調巻
出典: フリー百科事典『ウィキペディア(Wikipedia)』 (2021/12/14 04:26 UTC 版)
賢愚経は一般に13巻69品の三本(宋版本・元版本・明版本)と13巻62品の高麗版本が知られる。この7品の差は麗本の散佚だが、単純に7品少ないだけでなく、品の配列順序(品次)や巻構成(調巻)にも差が見受けられる。また一方で、かつては15巻本、16巻本、17巻本も存在したらしく、経録等にそういった記載がある。

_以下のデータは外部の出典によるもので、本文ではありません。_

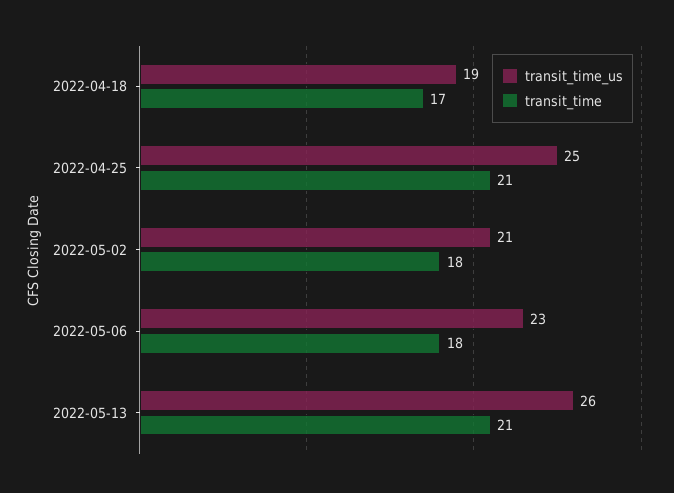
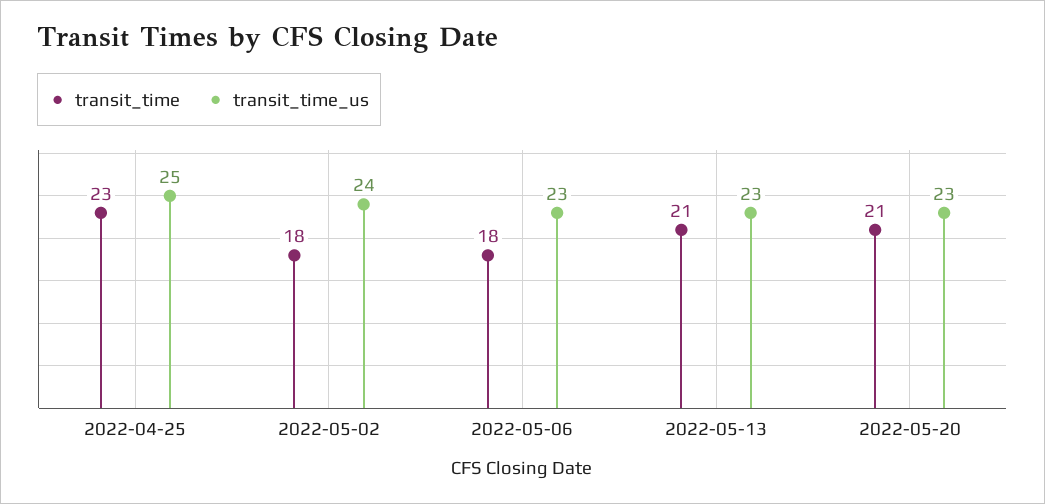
transit_time_us, 2022-04-18: 19 -> none
transit_time, 2022-04-18: 17 -> none
transit_time, 2022-04-25: 21 -> 23
transit_time_us, 2022-05-02: 21 -> 24
transit_time_us, 2022-05-13: 26 -> 23
transit_time, 2022-05-20: none -> 21
transit_time_us, 2022-05-20: none -> 23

そこで、この大聖武(東大寺本)の調巻品次が問題となる。 東大寺本は「優波毬提品第六十三」までを含む東大寺蔵巻十五が伝存すること、また三井文庫所蔵手鑑「たかまつ」所載断簡が「尼提度縁品第六十八」の品題を有することを合わせて、16巻以上かつ68品以上(おそらく69品)の本であることは間違いない。また東大寺本で品題が現存し品番号が判明するものについて、三本や麗本との異同が大きく、調巻品次の異なる別系統の本であると想定される。 福井利吉郎は「東大寺本賢愚経の研究」においてこの問題を取り上げ、「内容の類同に着眼し、分量の均衡を考へ、また他の異本の例を参照して」16巻本であると推定した。また樋口秀雄は、正倉院文書に見える賢愚経が17巻本または17巻本の破本あるいは不完と見做しうるものであることなどを理由に17巻本であろうという。 興津香織は、東大寺本と七寺・金剛寺・西方寺などの所蔵する平安末期から鎌倉時代に写された賢愚経(17巻本)数本とを比較することで東大寺本の調巻品次を推定するという手法をとった。結果、福井論文が挙げる東大寺本の品名、品次、品番号、調巻がこれら平安鎌倉古写経本によく一致すること、またその本文も三本や麗本よりも近いことが判明、東大寺本はこれら平安鎌倉古写経本と同系統の本、すなわち17巻本である可能性が高まっている。